▶ Work to be completed
Among the lines of the records, find all that carry the word "align" and copy them.

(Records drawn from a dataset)
----------------
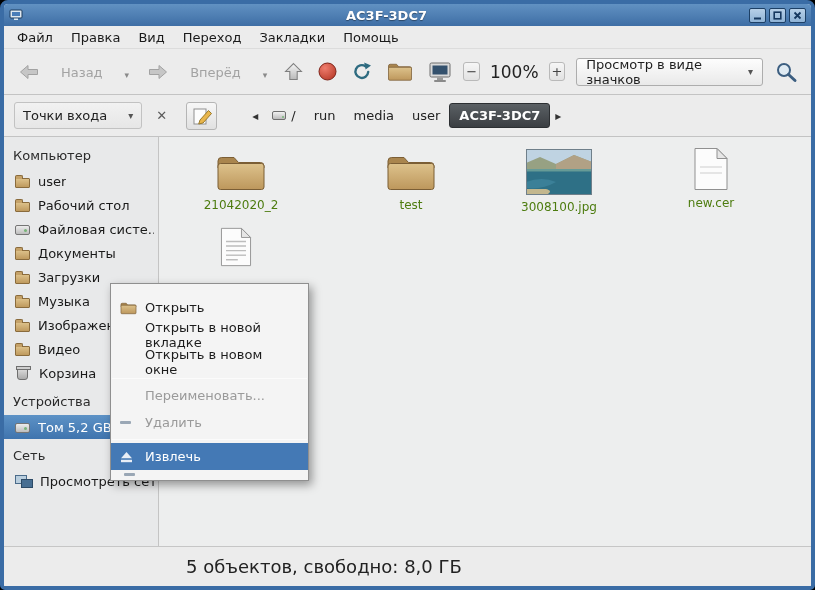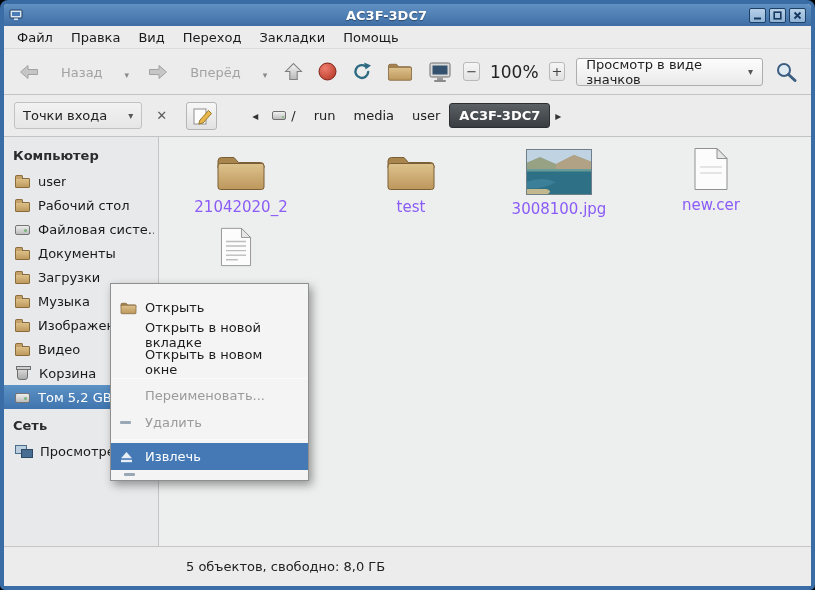--- a/index.html
+++ b/index.html
@@ -42,7 +42,7 @@
   
   .content{flex:1;display:flex;min-height:0}
   .sidebar{flex:0 0 155px;background:#e8e9ea;border-right:1px solid #c4c4c4;padding-top:2px;overflow:hidden}
-  .sb-header{font-size:13px;font-weight:bold;color:#2b2b2b;padding:9px 9px 6px}
+  .sb-header{font-size:13px;font-weight:normal;color:#2b2b2b;padding:9px 9px 6px}
   .sb-item{display:flex;align-items:center;gap:8px;padding:4px 4px 4px 11px;font-size:13px;color:#1a1a1a;height:24px}
   .sb-item.selected{background:linear-gradient(#5d92c6,#3f74ae);color:#fff}
   .sb-label{white-space:nowrap;overflow:hidden}

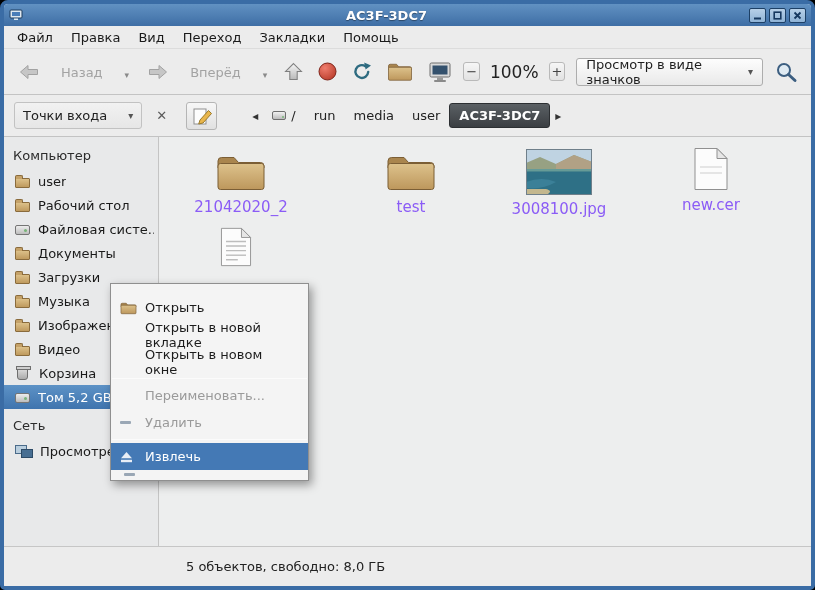--- a/index.html
+++ b/index.html
@@ -48,7 +48,7 @@
   .sb-label{white-space:nowrap;overflow:hidden}
   .fileview{flex:1;position:relative;background:#edeeee}
   .file{position:absolute;width:130px;display:flex;flex-direction:column;align-items:center;gap:6px}
-  .file .label{font-size:15px;color:#8b5cf6;text-align:center;line-height:1.1}
+  .file .label{font-size:12px;color:#4d7c0f;text-align:center;line-height:1.1}
   
   .ic{display:inline-block;flex:none}
   .ic-folder{position:relative;width:15px;height:10px;margin-top:3px;background:linear-gradient(#dcc089,#bf9a5e);

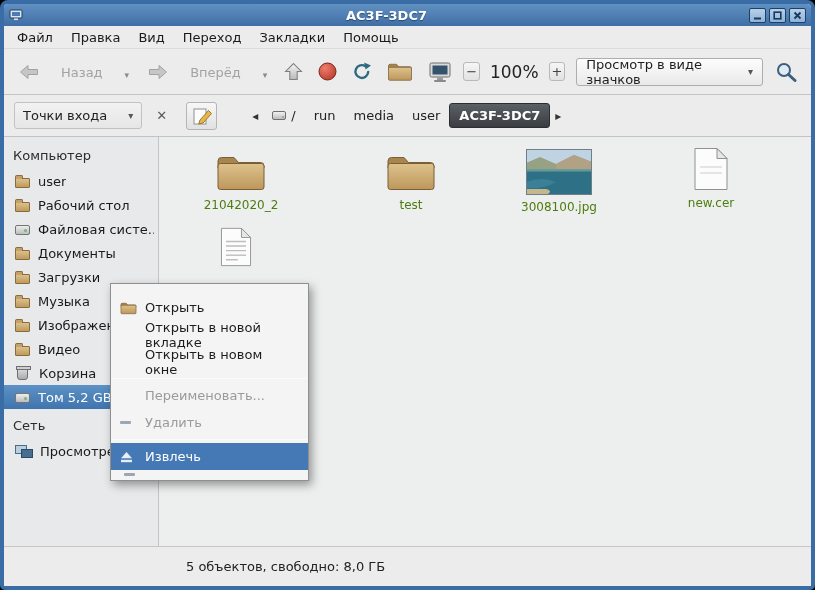--- a/index.html
+++ b/index.html
@@ -273,6 +273,7 @@
         <span class="ic ic-trash"></span>
         <span class="sb-label">Корзина</span>
       </div>
+      <div class="sb-header">Устройства</div>
       <div class="sb-item selected">
         <span class="ic ic-drive"></span>
         <span class="sb-label">Том 5,2 GB</span>

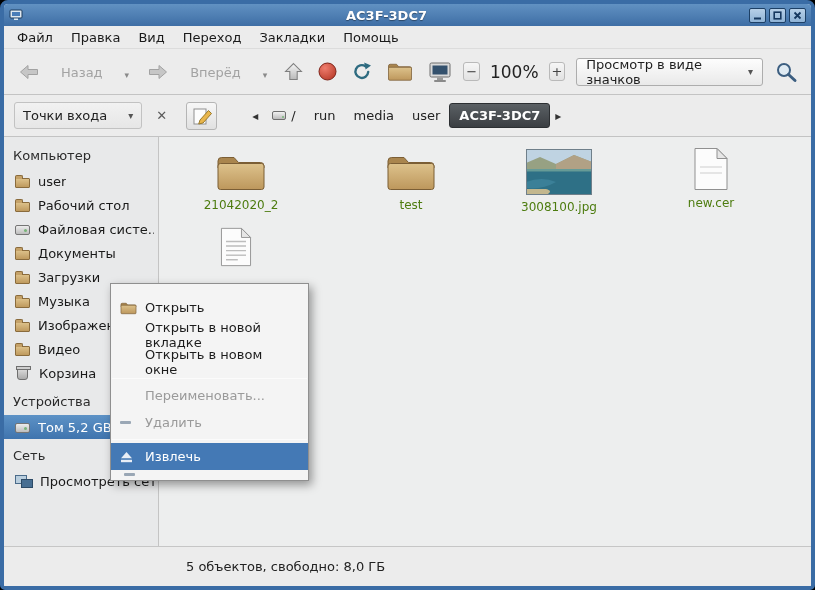--- a/index.html
+++ b/index.html
@@ -77,7 +77,7 @@
   .menu-partial .mi-dash{position:absolute;left:13px;top:3px}
   
   .statusbar{flex:0 0 40px;display:flex;align-items:center;border-top:1px solid #c6c6c6;background:#ececec;
-             padding-left:182px;font-size:13px;color:#222}
+             padding-left:182px;font-size:18px;color:#222}
 </style>
 </head>
 <body>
----------------
▶ Answer for the task
   .sb-item{display:flex;align-items:center;gap:8px;padding:4px 4px 4px 11px;font-size:13px;color:#1a1a1a;height:24px}
   .file{position:absolute;width:130px;display:flex;flex-direction:column;align-items:center;gap:6px}
-  .file .label{font-size:15px;color:#8b5cf6;text-align:center;line-height:1.1}
+  .file .label{font-size:12px;color:#4d7c0f;text-align:center;line-height:1.1}
   .statusbar{flex:0 0 40px;display:flex;align-items:center;border-top:1px solid #c6c6c6;background:#ececec;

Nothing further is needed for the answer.